Nouvelle-Calédonie : rester présents dans le Pacifique

Nouvelle-Calédonie : rester présents dans le Pacifique

De l’époque coloniale la France a hérité de territoires – Polynésie, Réunion, Nouvelle-Calédonie, îles Kerguelen, Mayotte – qui lui assurent une envergure planétaire. Compte tenu du déplacement du centre de gravité du monde de la zone atlantique à la vaste zone indo-pacifique, ces possessions et le domaine maritime attaché permettent à notre pays de demeurer un État qui compte dans le concert mondial.
Notre horizon n’est, de ce fait, pas borné à l’hexagone. Nous restons au contact des mouvements du monde. Là où, en ce siècle, se joue son avenir.
En mai 2024, en Nouvelle-Calédonie, une insurrection déclenchée par les Canaques, non anticipée par les autorités – alors que prévisible –, suite à la décision de « dégel » du corps électoral prise par le gouvernement, a traduit la remise en cause, par les autochtones, de notre souveraineté sur ce territoire.
Dans le but de provoquer un mouvement de panique dans la communauté d’origine française, les insurgés ont saccagé méthodiquement la zone industrielle de Nouméa, poumon économique de l’île. Cette gigantesque casse, d’une stupidité sans nom, mais répondant à un objectif politique clair, s’est accompagnée d’un discours menaçant envers les « Blancs ». Courageusement, les loyalistes ont fait face et entendent reconstruire l’économie du pays. Les « Caldoches » sont chez eux à Nouméa, comme les pieds-noirs étaient chez eux à Alger.

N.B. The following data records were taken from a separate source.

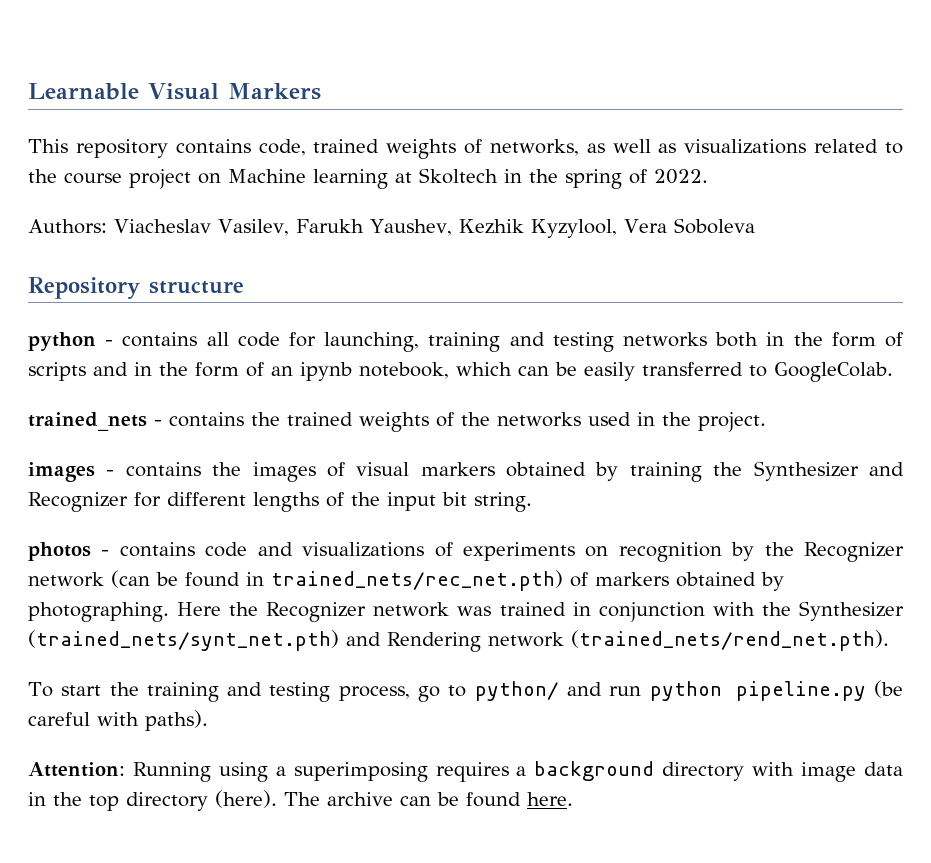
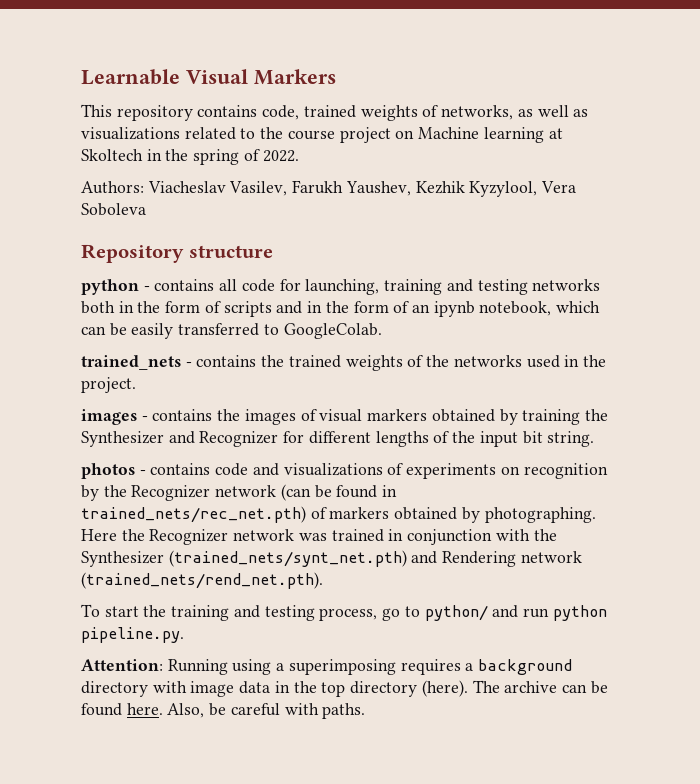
- To start the training and testing process, go to python/ and run python pipeline.py (be careful with paths).
+ To start the training and testing process, go to python/ and run python pipeline.py.
+ Also, be careful with paths.

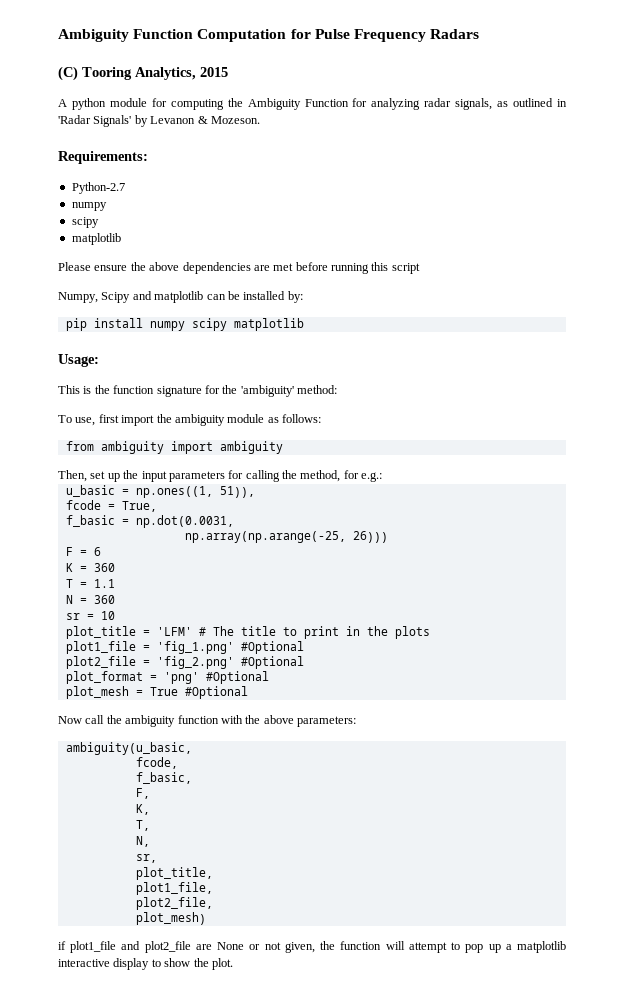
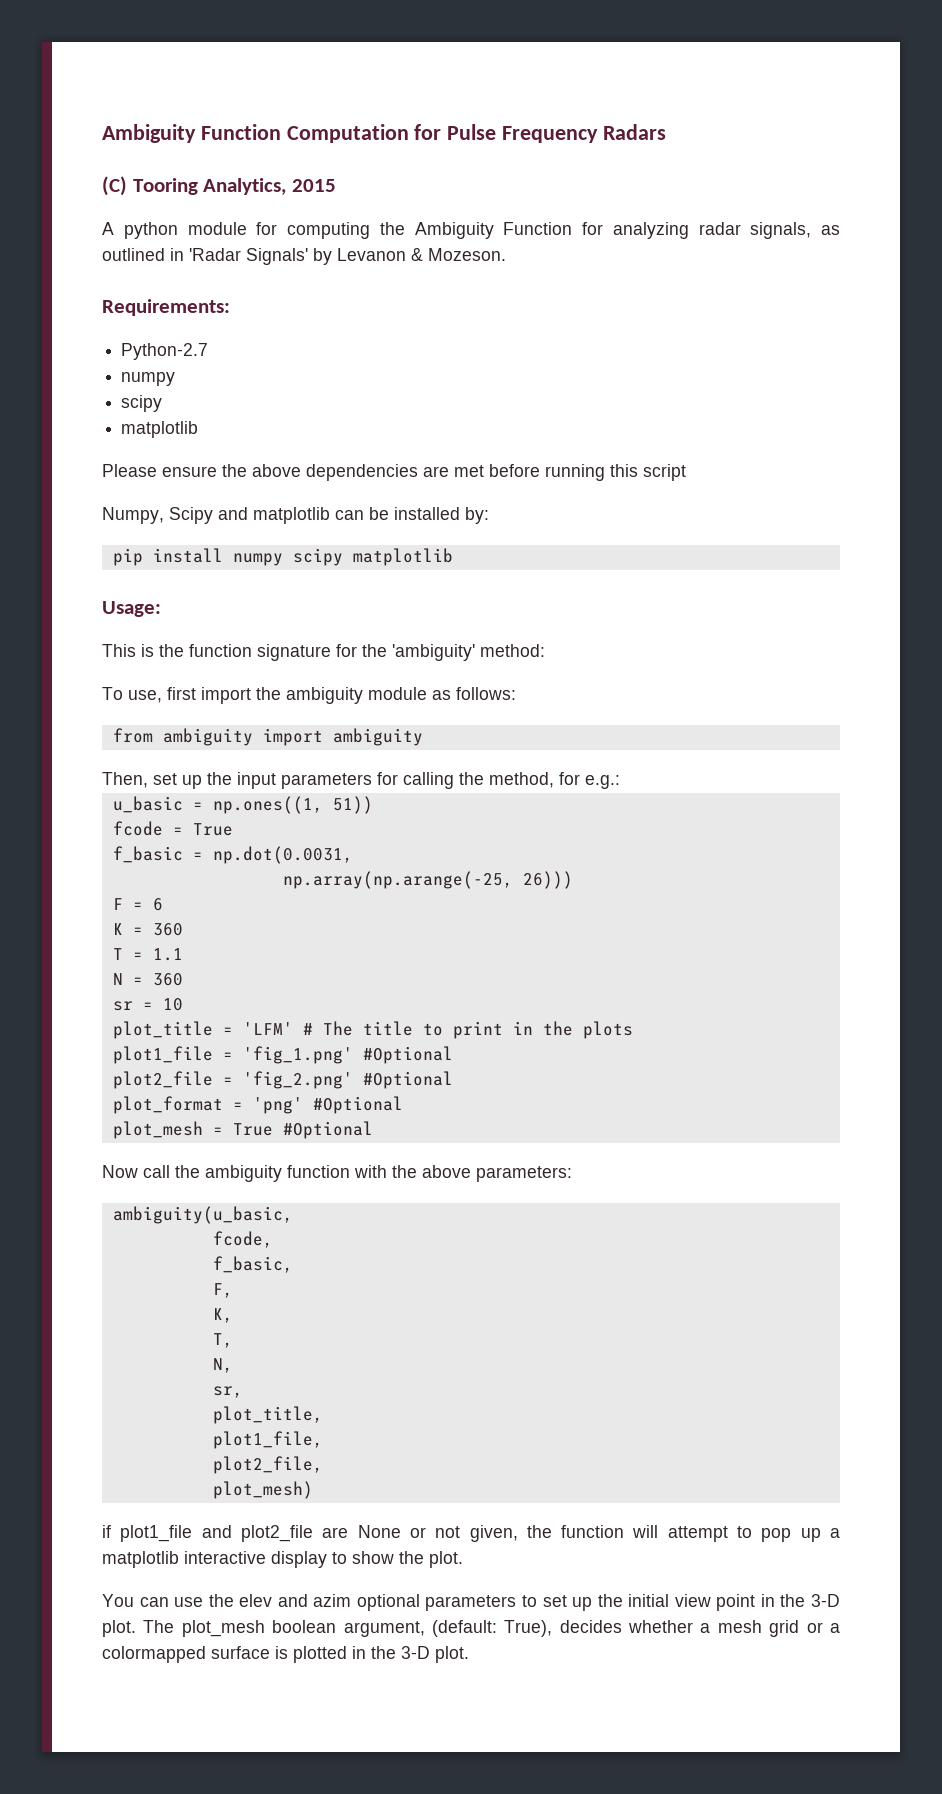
- u_basic = np.ones((1, 51)),
+ u_basic = np.ones((1, 51))
- fcode = True,
+ fcode = True
+ You can use the elev and azim optional parameters to set up the initial view point in the 3-D plot. The plot_mesh boolean argument, (default: True), decides whether a mesh grid or a colormapped surface is plotted in the 3-D plot.

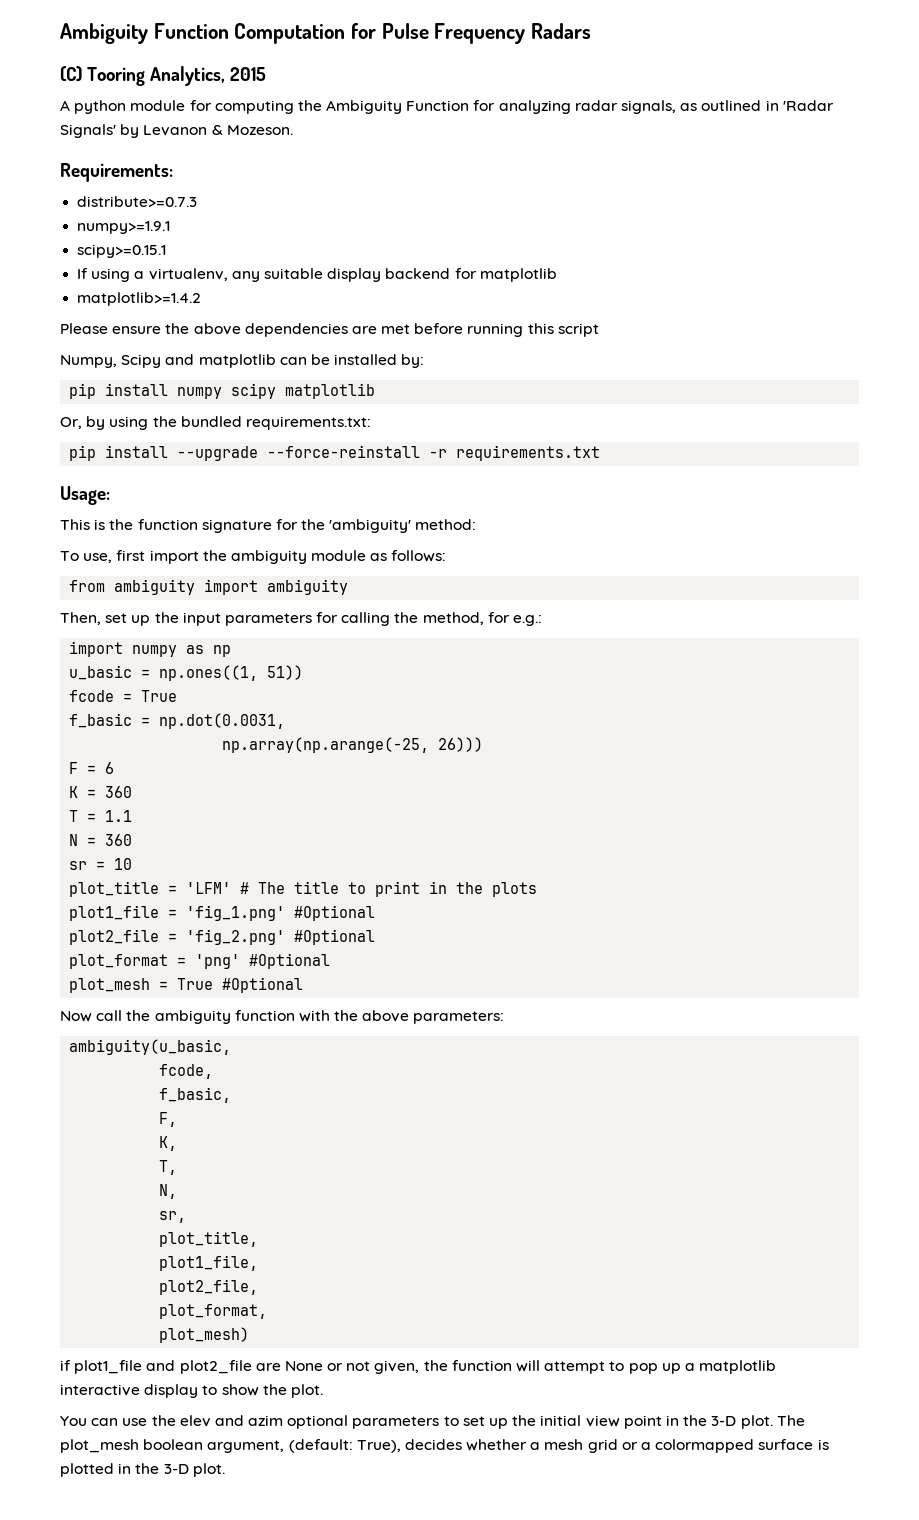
- Python-2.7
- numpy
- scipy
- matplotlib
+ distribute>=0.7.3
+ numpy>=1.9.1
+ scipy>=0.15.1
+ If using a virtualenv, any suitable display backend for matplotlib
+ matplotlib>=1.4.2
+ Or, by using the bundled requirements.txt:
+ pip install --upgrade --force-reinstall -r requirements.txt
+ import numpy as np
+ plot_format,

À cela s’ajoute que, vu sa position, la Nouvelle-Calédonie est le barycentre de notre présence dans le Pacifique. Elle se trouve en effet au cœur de l’arc indo-pacifique formé par les territoires cités au début. Il est dès lors dans l’ordre des choses qu’elle demeure sous souveraineté française.

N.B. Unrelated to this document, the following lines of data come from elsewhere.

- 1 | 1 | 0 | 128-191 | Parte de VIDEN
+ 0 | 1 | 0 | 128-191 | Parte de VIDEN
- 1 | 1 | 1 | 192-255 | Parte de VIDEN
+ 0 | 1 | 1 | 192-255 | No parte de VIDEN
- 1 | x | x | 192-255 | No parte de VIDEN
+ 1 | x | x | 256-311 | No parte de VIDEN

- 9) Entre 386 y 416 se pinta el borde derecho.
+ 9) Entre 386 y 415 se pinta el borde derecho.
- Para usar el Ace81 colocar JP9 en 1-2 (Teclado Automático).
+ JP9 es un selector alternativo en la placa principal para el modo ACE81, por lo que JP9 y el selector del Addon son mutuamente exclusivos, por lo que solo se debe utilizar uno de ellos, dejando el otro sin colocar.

En application des accords dits de Matignon signés par Rocard, puis Jospin, des consultations ont été, au fil du temps, organisées aux fins de vérifier les attentes de la population locale. Les trois référendums organisés successivement ont dégagé à chaque fois une majorité en faveur du maintien de l’archipel dans la République. Il n’y a dès lors plus de sujet à cet égard. Mais pas pour tout le monde.
En mai dernier, le ministre des Outre-Mer, décolonial rocardien avéré, n’avait rien trouvé de mieux que d’offrir aux Canaques séparatistes l’indépendance de l’île sur un plateau avec son projet biscornu « d’association avec la France » et non pas dans la France ! La fin de non-recevoir vigoureuse opposée à cette perspective par les loyalistes a conduit le chef de l’État à réagir.
À son initiative, début juillet, un sommet entre indépendantistes et loyalistes s’est tenu en banlieue parisienne.
De manière inattendue, un accord est intervenu au matin du 12 juillet. Il prévoit la reconnaissance d’un État calédonien au sein de la République française. Il s’agit là d’une novation en discordance avec notre conception unitaire de l’État, mais de nature à satisfaire une des revendications phares des Canaques. Est-ce une manière déguisée d’accorder l’indépendance à la Nouvelle-Calédonie ?
D’après le texte de l’accord, l’exercice des pouvoirs régaliens (sécurité, défense, justice, monnaie) demeure l’attribut de la métropole, avec toutefois l’idée d’une association progressive des autorités calédoniennes. La communauté française a dès lors la garantie d’être, si besoin, protégée par la France et de pouvoir économiquement relancer ses affaires. Il reste qu’est créée une nationalité calédonienne, donc une citoyenneté distincte de la citoyenneté française, et que la nouvelle entité pourra être reconnue à l’international et disposera d’une très large autonomie dans la conduite de ses relations extérieures. Ces concessions faites aux indépendantistes tangentent à l’indépendance effective. On verra à l’avenir comment les choses évolueront. Un glissement vers l’indépendance ne peut être écarté.
La France jouait gros. Si nous n’avions pas écarté l’idée d’indépendance de l’archipel, un très mauvais signal aurait été délivré. Il aurait fallu craindre, par effet de domino, qu’un vent de contestation de notre présence ne se lève dans nos autres territoires du Pacifique de même qu’en Guyane.
Dans l’immédiat, notre pays paraît avoir préservé l’essentiel : demeurer chez lui en Nouvelle-Calédonie. Nous avons avec notre présence historique dans le Pacifique une fenêtre ouverte sur le monde qui vient. Il était impératif de conserver cet acquis. Mais, à l’évidence, il faudra être attentif à la cohérence des choix des autorités calédoniennes avec ceux de la métropole.